ZubZet now includes a built-in logging system powered by Monolog. It supports two backends — database and stream — and is enabled by default. The framework automatically records system events such as logins, page views, and REST errors.

Maintenance System

ZubZet now ships with a built-in maintenance system that lets you put your application into maintenance mode. While active, incoming requests are intercepted and visitors see a dedicated maintenance page instead of the regular site. This makes it easy to perform deployments, database migrations, or other administrative work without risking inconsistent state for users.

info:startup command

A new info:startup console command gives you a quick overview of your runtime environment. It prints information such as your PHP version, the installed ZubZet version, the configured port, the active environment, and other relevant details.
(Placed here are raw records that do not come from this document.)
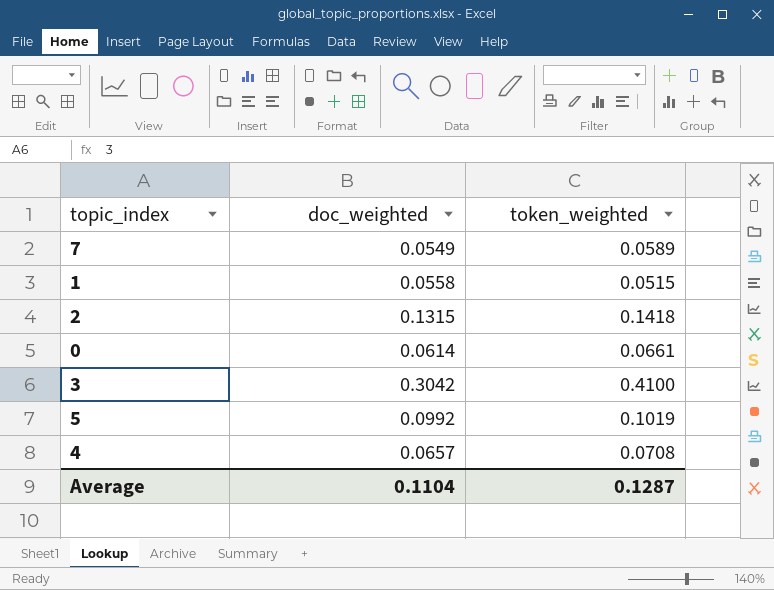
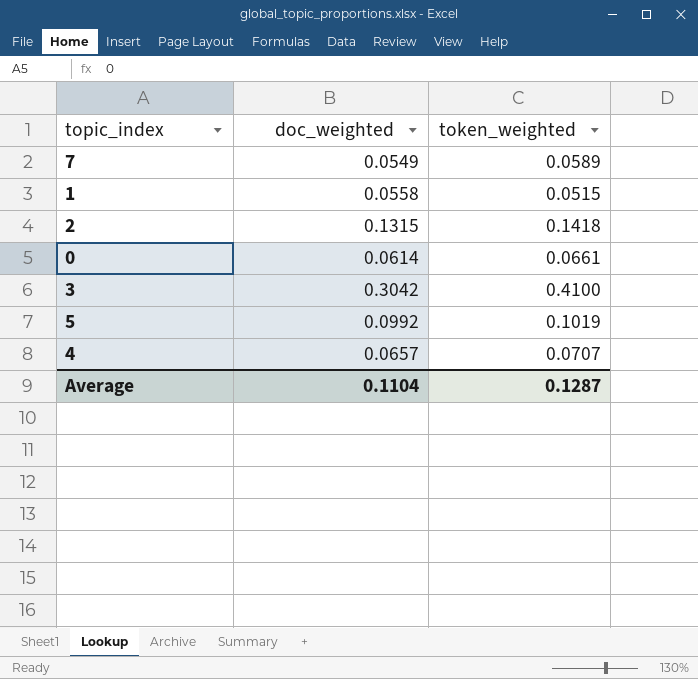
4 | token_weighted: 0.0708 -> 0.0707

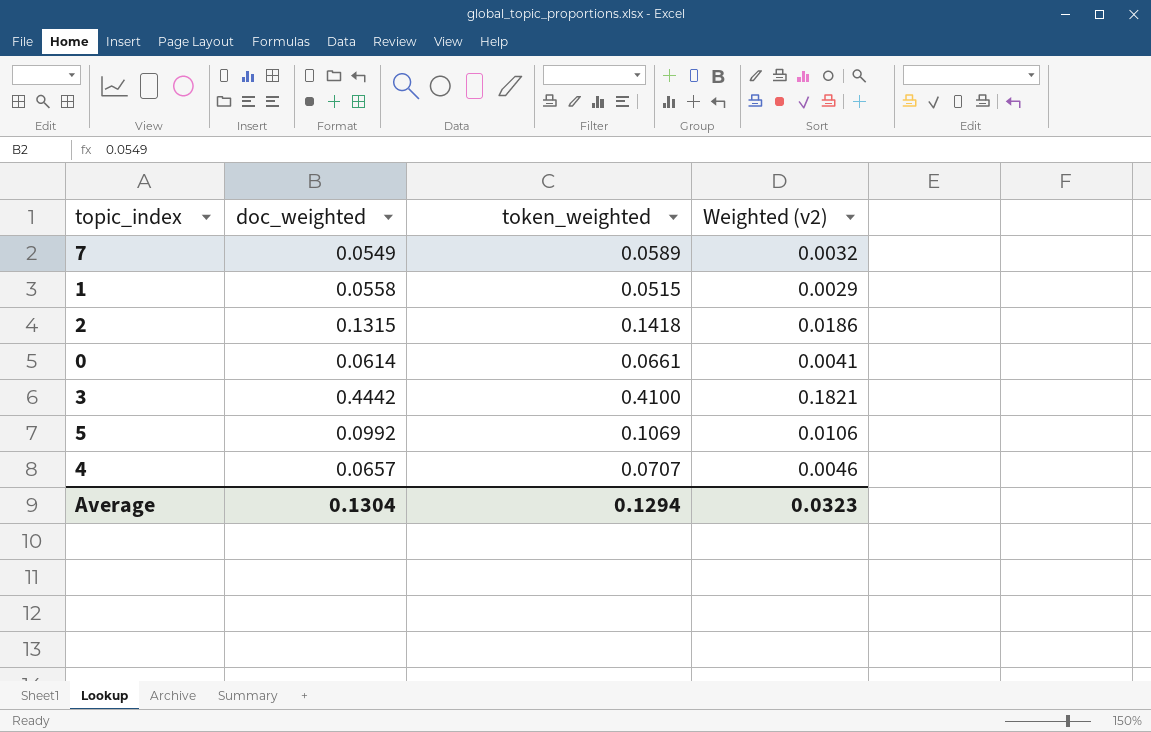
column Weighted (v2) | formula: none -> [doc_weighted] * [token_weighted]
3 | doc_weighted: 0.3042 -> 0.4442
5 | token_weighted: 0.1019 -> 0.1069
Average | doc_weighted: 0.1104 -> 0.1304
Average | token_weighted: 0.1287 -> 0.1294

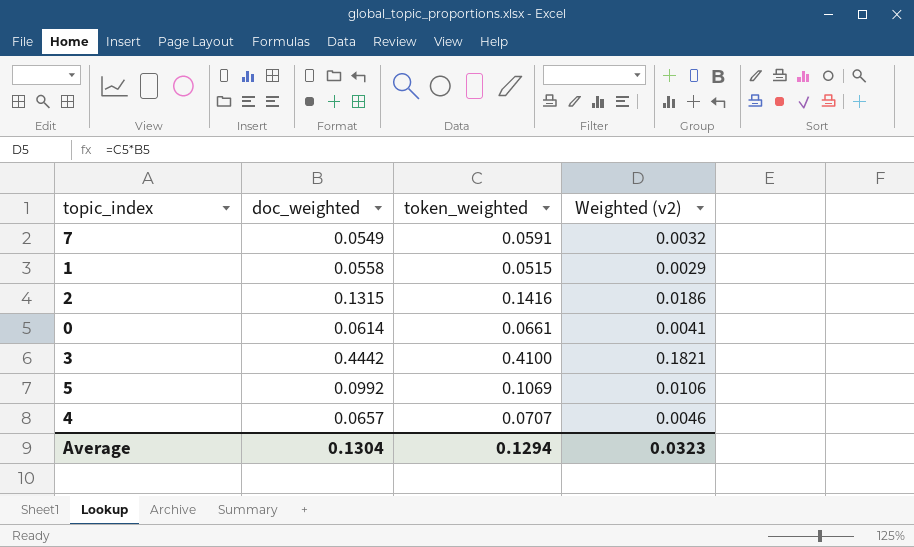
7 | token_weighted: 0.0589 -> 0.0591
2 | token_weighted: 0.1418 -> 0.1416

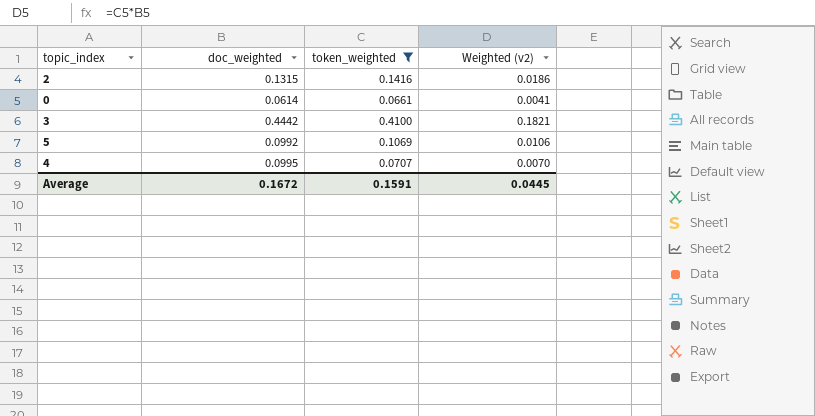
filter: none -> token_weighted >= 0.0661
4 | doc_weighted: 0.0657 -> 0.0995
4 | Weighted (v2): 0.0046 -> 0.0070
Average | doc_weighted: 0.1304 -> 0.1672
Average | token_weighted: 0.1294 -> 0.1591
Average | Weighted (v2): 0.0323 -> 0.0445

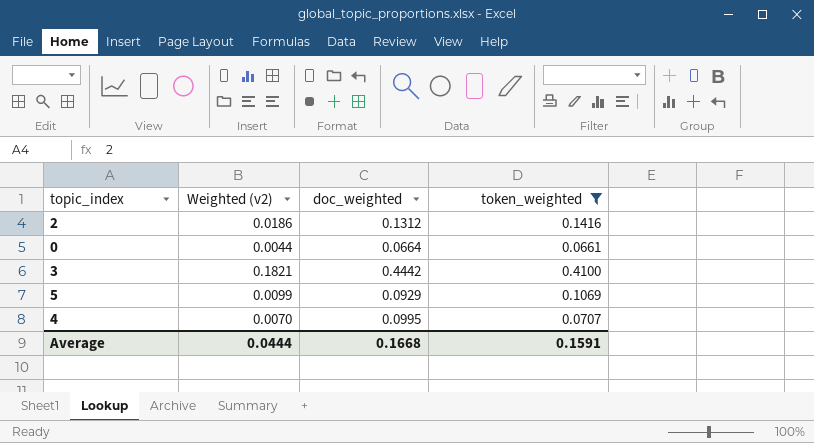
column Weighted (v2) | position: 4 -> 2
2 | doc_weighted: 0.1315 -> 0.1312
0 | Weighted (v2): 0.0041 -> 0.0044
0 | doc_weighted: 0.0614 -> 0.0664
5 | Weighted (v2): 0.0106 -> 0.0099
5 | doc_weighted: 0.0992 -> 0.0929
Average | Weighted (v2): 0.0445 -> 0.0444
Average | doc_weighted: 0.1672 -> 0.1668

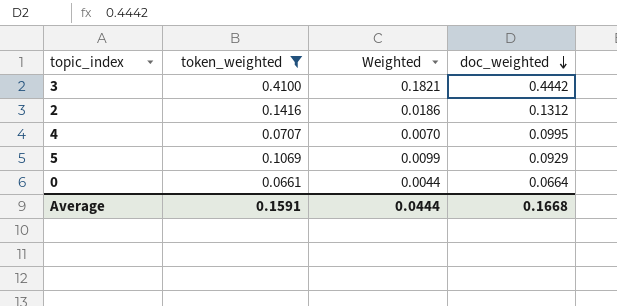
row order: none -> doc_weighted descending
column token_weighted | position: 4 -> 2
column name: Weighted (v2) -> Weighted

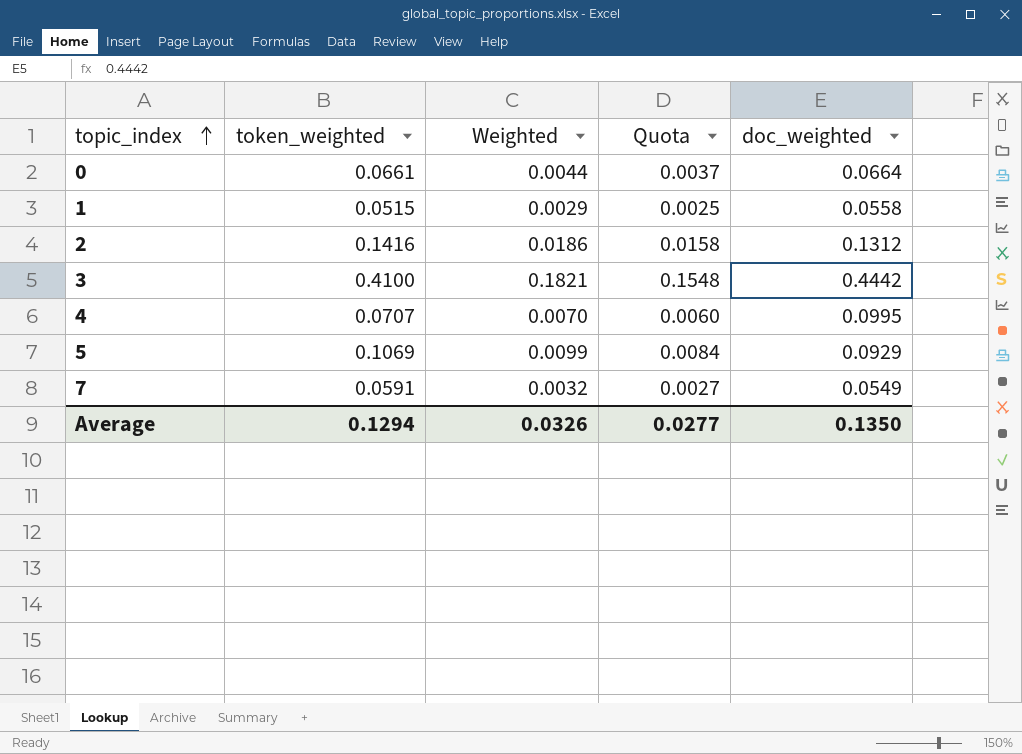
filter: token_weighted >= 0.0661 -> none
row order: doc_weighted descending -> topic_index ascending
column Quota | formula: none -> [Weighted] * 0.85
Average | token_weighted: 0.1591 -> 0.1294
Average | Weighted: 0.0444 -> 0.0326
Average | doc_weighted: 0.1668 -> 0.1350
Static Argument Support for Routes, Middlewares and Afterwares

Routes, middlewares, and afterwares now accept static arguments directly in their definition. You can now pass them inline when declaring a route, which keeps route definitions self-contained and easier to read. This is particularly useful for reusable middlewares that need slightly different parameters on different routes.

Coverage Report

You can now collect a code coverage report at runtime. Run testing:coverage:start to begin recording, execute the code paths you want to measure (through tests, manual requests, or any other means), and then run testing:coverage:stop to finish the session. A full coverage report is generated for you, making it easy to see which parts of your application are exercised and which still need test coverage.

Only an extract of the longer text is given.